Data algorithms. They’ve leapt into notoriety over the past decade with curious stories about unexpected data correlations. Through data mining Wal-Mart discovered a bizarre correlation between diaper and beer sales. Inside Sales uncovered that sale cycles eerily coordinated with lunar cycles. As the volume of data and data providers have proliferated the marketplace, our industry has become fascinated by the promise of data’s application, though we’ve still struggled to connect a fragmented landscape into an actionable marketing tool.
There’s an undeniable lure to first-party data because it’s a cache of your established, valuable customers who already buy your products and services. It’s extremely relevant and powerful for marketing to current customers—those whom you already know something about—through loyalty, retargeting and lapsed lead campaigns.
But over the past few years, Facebook’s lookalike targeting has helped the industry set its sights on first-party data as a means to perform prospecting, branding and other forms of acquisition marketing—targeting unknown consumers who you know nothing, or very little about. Others, including Google, Pinterest and Twitter, have also followed suit, working to expand the potential of first-party data.
First-Party Data Politics
Because of its exclusive ownership, first-party data is often perceived as superior in quality, reliable and accurate, which is why its often wholeheartedly trusted by brands. However, its weakness is that it’s only comprised of what Donald Rumsfeld might call “known knowns”: insights (limited) you have about the people you know already.
But if you want to find the “unknowns”, then you must enter the realm of third-party data, which is admittedly a realm that can be a difficult to navigate.
Third-party data can be aggregated from online and offline outside sources, which provide more insight into the unknowns. For example, some companies pay publishers to access information about readers via online behavioral data like cookies. By examining cookie data, you get a sense of a user’s web activity and, by proxy, interests. Such data has its limits though. “Using cookies to drive online advertising is like using a chainsaw to do brain surgery, it will not keep you healthy, but will do the job” said Scott Howe, CEO of Acxiom said.

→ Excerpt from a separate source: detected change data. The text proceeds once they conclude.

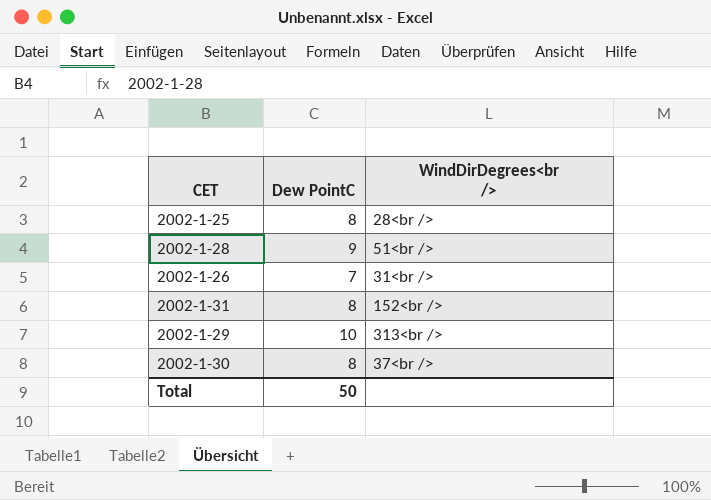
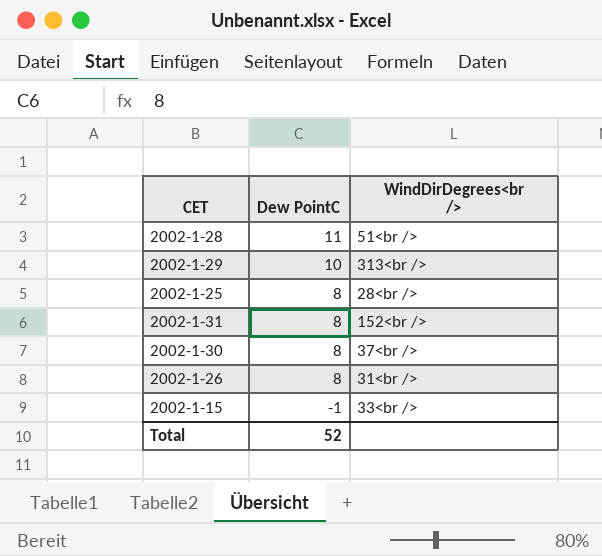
row order: none -> Dew PointC descending
2002-1-28 | Dew PointC: 9 -> 11
2002-1-26 | Dew PointC: 7 -> 8
row 2002-1-15: none -> -1 | 33<br />
Total | Dew PointC: 50 -> 52

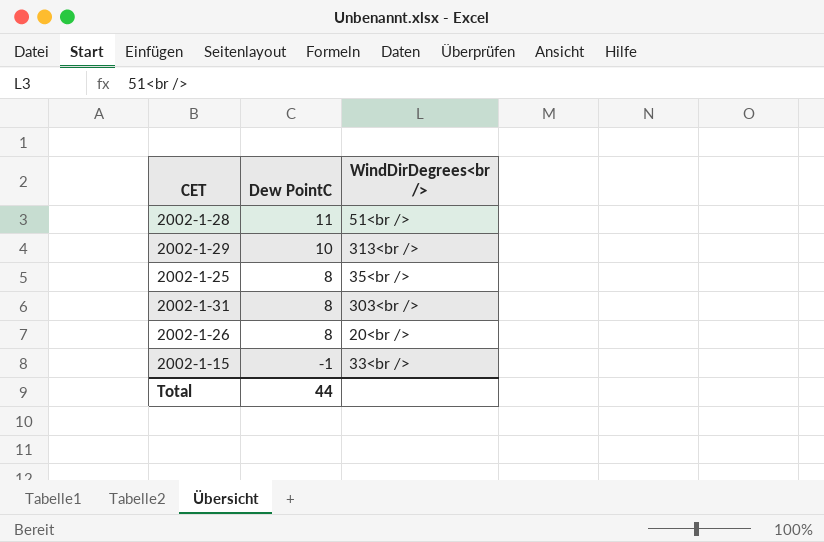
row 2002-1-30: 8 | 37<br /> -> none
2002-1-25 | WindDirDegrees<br />: 28<br /> -> 35<br />
2002-1-31 | WindDirDegrees<br />: 152<br /> -> 303<br />
2002-1-26 | WindDirDegrees<br />: 31<br /> -> 20<br />
Total | Dew PointC: 52 -> 44

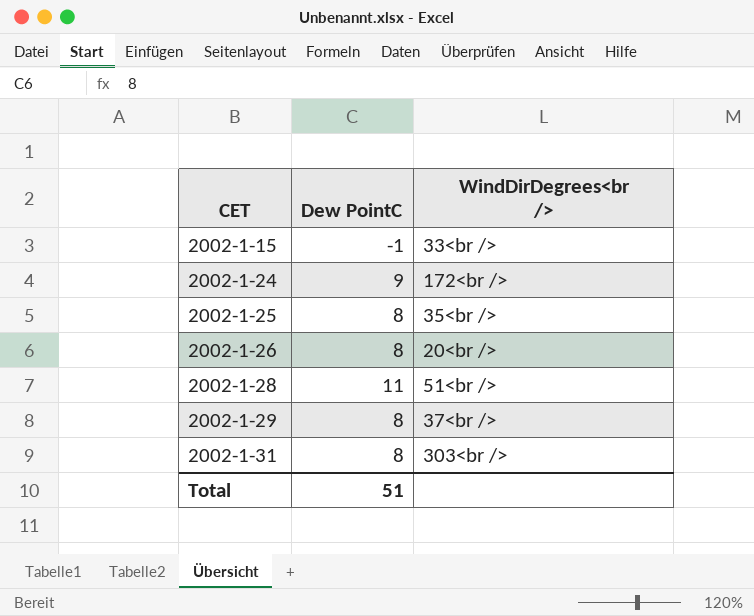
row order: Dew PointC descending -> CET ascending
row 2002-1-24: none -> 9 | 172<br />
2002-1-29 | Dew PointC: 10 -> 8
2002-1-29 | WindDirDegrees<br />: 313<br /> -> 37<br />
Total | Dew PointC: 44 -> 51

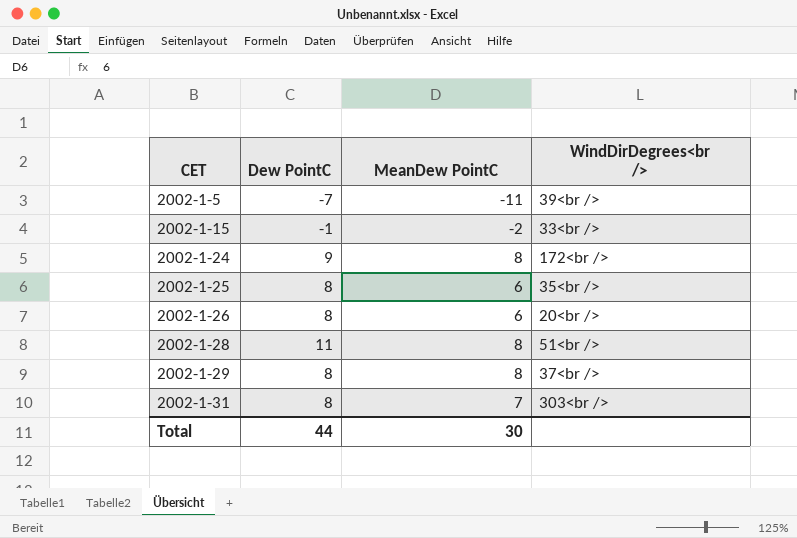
column MeanDew PointC | position: none -> 3
row 2002-1-5: none -> -7 | -11 | 39<br />
Total | Dew PointC: 51 -> 44

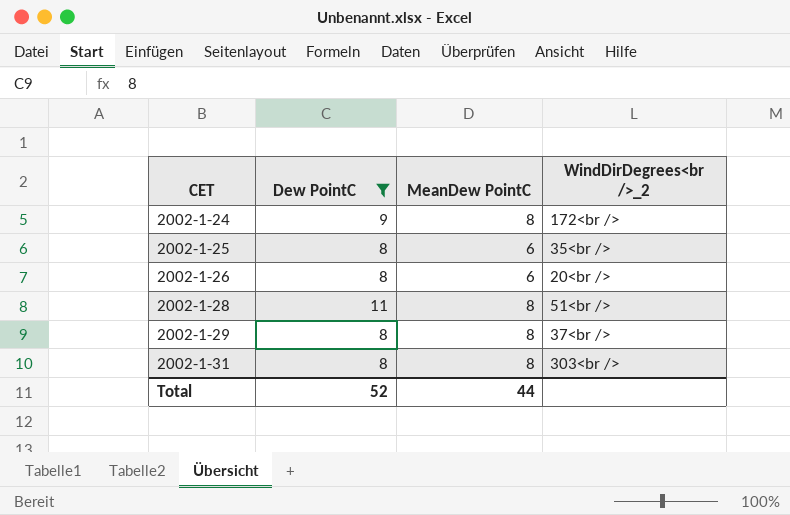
filter: none -> Dew PointC >= 8
column name: WindDirDegrees<br /> -> WindDirDegrees<br />_2
2002-1-31 | MeanDew PointC: 7 -> 8
Total | Dew PointC: 44 -> 52
Total | MeanDew PointC: 30 -> 44

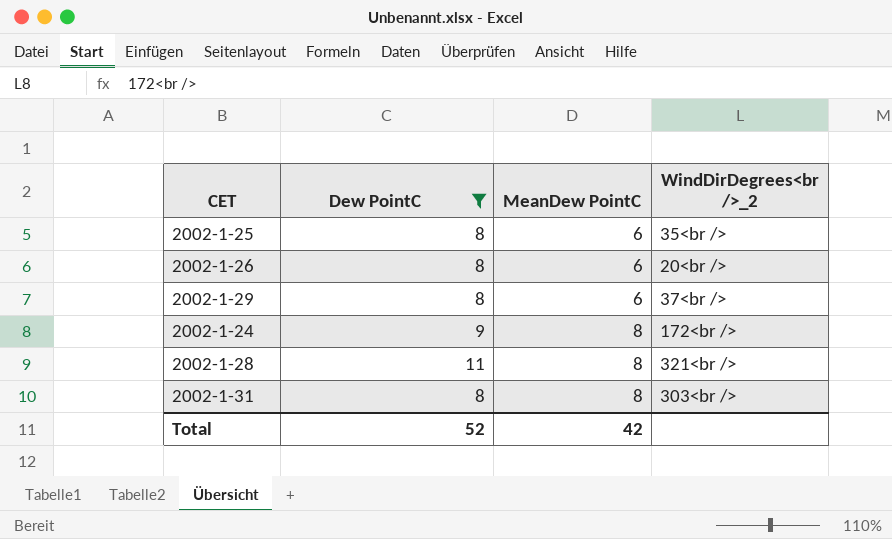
row order: CET ascending -> MeanDew PointC ascending
2002-1-29 | MeanDew PointC: 8 -> 6
2002-1-28 | WindDirDegrees<br />_2: 51<br /> -> 321<br />
Total | MeanDew PointC: 44 -> 42

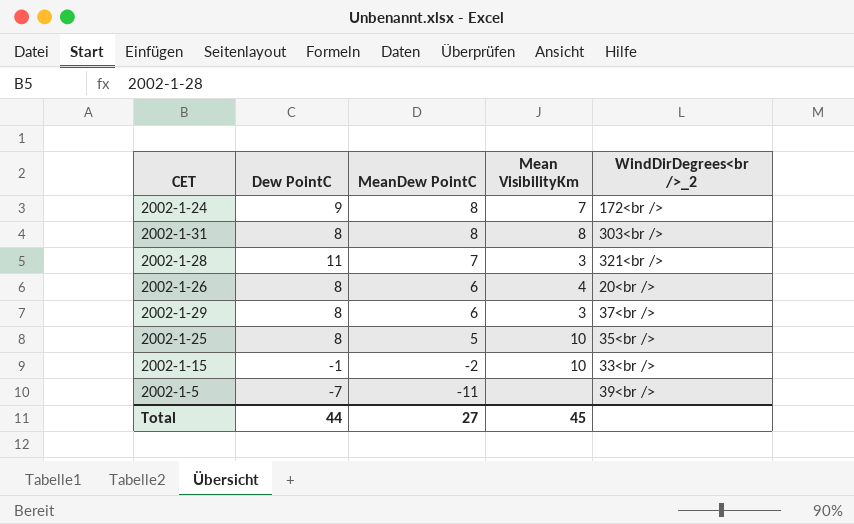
filter: Dew PointC >= 8 -> none
row order: MeanDew PointC ascending -> MeanDew PointC descending
column Mean VisibilityKm | position: none -> 4
2002-1-28 | MeanDew PointC: 8 -> 7
2002-1-25 | MeanDew PointC: 6 -> 5
Total | Dew PointC: 52 -> 44
Total | MeanDew PointC: 42 -> 27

There’s a big difference between what one’s online behaviors suggest and what offline realities divulge. And the good news is, offline data bridges that gap. Financial health, census data, auto ownership, political party registration, purchase history and combinations of these offline data sets put online behavior in proper context, offering a more complete version of the consumer’s real likelihood of purchasing.
Even with a comprehensive understanding of the stark differences between different varieties of data, first- and third-party data still should not be thought of in isolation.
When first- and third-party data are used collaboratively, marketers can unlock insights about existing customers, reach valuable unknown prospects, develop compelling creative and reach those consumers efficiently across every channel and device.
Finding New Ideal CustomersTo expand the value of first-party data for your brand, and advantageously act on third-party data’s compilation of comprehensive data sets, start by creating a predictive model of your ideal consumer—the one that is most likely to consider, and to convert. The good news is that you probably have a list of your ideal consumers, based on their past purchase behavior. Through deep analysis of the profile characteristics of these customers, this list becomes the seed for creating the model.
This analysis also reveals new insights about your customers that can be used to develop your established understanding of who your existing customer is—what’s she interested in, what she does for a living, her financial health and more—to help elevate your personas and create impactful messaging.
But third-party data, empowered by a model, goes beyond existing customers; it establishes an audience of valuable consumers to target. Third-party data unleashes the model’s ability to discover audiences of consumers who you haven’t been able to reach before. When thought of this way, third-party data is about so much more than just “buying audiences”. It’s about understanding the audience you are really looking for in the first place.
A Fragmented Landscape
This sounds simple, and it can be. What’s complicated is the fragmented landscape of data that’s out there today. We’ve seen a proliferation of data and data technology providers. It’s all great for the marketing industry, but only to the extent that it leads to great results for the marketer.
To achieve real success, marketers and vendors alike need to think differently about data. First-party data is great for understanding the characteristics of a customer base. But third-party data is critical to fill in the missing pieces of first-party data, helping brands prospect for new customers at scale. The two data sources are naturally complimentary when integrated through technology that centralizes the critical steps of activation: data mining, algorithmic data analysis and the application of data correlations in an actionable way: building and activating highly accurate, scalable audiences across every channel and device.